What to do: Your response should be the complete data, transcribed exactly.

[Edit tracking data]
== Segment start ==

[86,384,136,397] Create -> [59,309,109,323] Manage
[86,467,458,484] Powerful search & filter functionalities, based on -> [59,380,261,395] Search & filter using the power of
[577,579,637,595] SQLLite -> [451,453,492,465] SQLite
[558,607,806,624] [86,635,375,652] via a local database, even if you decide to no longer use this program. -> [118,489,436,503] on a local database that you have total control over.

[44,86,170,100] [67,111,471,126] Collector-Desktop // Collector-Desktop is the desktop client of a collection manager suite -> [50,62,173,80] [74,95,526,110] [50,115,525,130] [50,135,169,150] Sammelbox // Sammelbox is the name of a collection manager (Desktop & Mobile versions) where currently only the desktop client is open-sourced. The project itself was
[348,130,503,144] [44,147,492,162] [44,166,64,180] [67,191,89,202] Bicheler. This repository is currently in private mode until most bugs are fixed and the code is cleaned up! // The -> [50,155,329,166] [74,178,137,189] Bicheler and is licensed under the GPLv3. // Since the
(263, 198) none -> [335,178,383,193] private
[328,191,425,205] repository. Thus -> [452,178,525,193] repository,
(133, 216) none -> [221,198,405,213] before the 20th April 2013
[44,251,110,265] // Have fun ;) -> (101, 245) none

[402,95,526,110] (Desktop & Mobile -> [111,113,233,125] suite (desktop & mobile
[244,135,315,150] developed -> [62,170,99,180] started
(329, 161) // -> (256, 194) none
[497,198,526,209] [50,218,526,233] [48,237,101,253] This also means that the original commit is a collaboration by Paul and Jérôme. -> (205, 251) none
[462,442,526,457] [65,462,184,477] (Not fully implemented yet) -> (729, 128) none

== Segment end ==

Solution to this task:
[86,384,136,397] Create -> [59,309,109,323] Manage
[86,467,458,484] Powerful search & filter functionalities, based on -> [59,380,261,395] Search & filter using the power of
[577,579,637,595] SQLLite -> [451,453,492,465] SQLite
[558,607,806,624] [86,635,375,652] via a local database, even if you decide to no longer use this program. -> [118,489,436,503] on a local database that you have total control over.

[44,86,170,100] [67,111,471,126] Collector-Desktop // Collector-Desktop is the desktop client of a collection manager suite -> [50,62,173,80] [74,95,526,110] [50,115,525,130] [50,135,169,150] Sammelbox // Sammelbox is the name of a collection manager (Desktop & Mobile versions) where currently only the desktop client is open-sourced. The project itself was
[348,130,503,144] [44,147,492,162] [44,166,64,180] [67,191,89,202] Bicheler. This repository is currently in private mode until most bugs are fixed and the code is cleaned up! // The -> [50,155,329,166] [74,178,137,189] Bicheler and is licensed under the GPLv3. // Since the
(263, 198) none -> [335,178,383,193] private
[328,191,425,205] repository. Thus -> [452,178,525,193] repository,
(133, 216) none -> [221,198,405,213] before the 20th April 2013
[44,251,110,265] // Have fun ;) -> (101, 245) none

[402,95,526,110] (Desktop & Mobile -> [111,113,233,125] suite (desktop & mobile
[244,135,315,150] developed -> [62,170,99,180] started
(329, 161) // -> (256, 194) none
[497,198,526,209] [50,218,526,233] [48,237,101,253] This also means that the original commit is a collaboration by Paul and Jérôme. -> (205, 251) none
[462,442,526,457] [65,462,184,477] (Not fully implemented yet) -> (729, 128) none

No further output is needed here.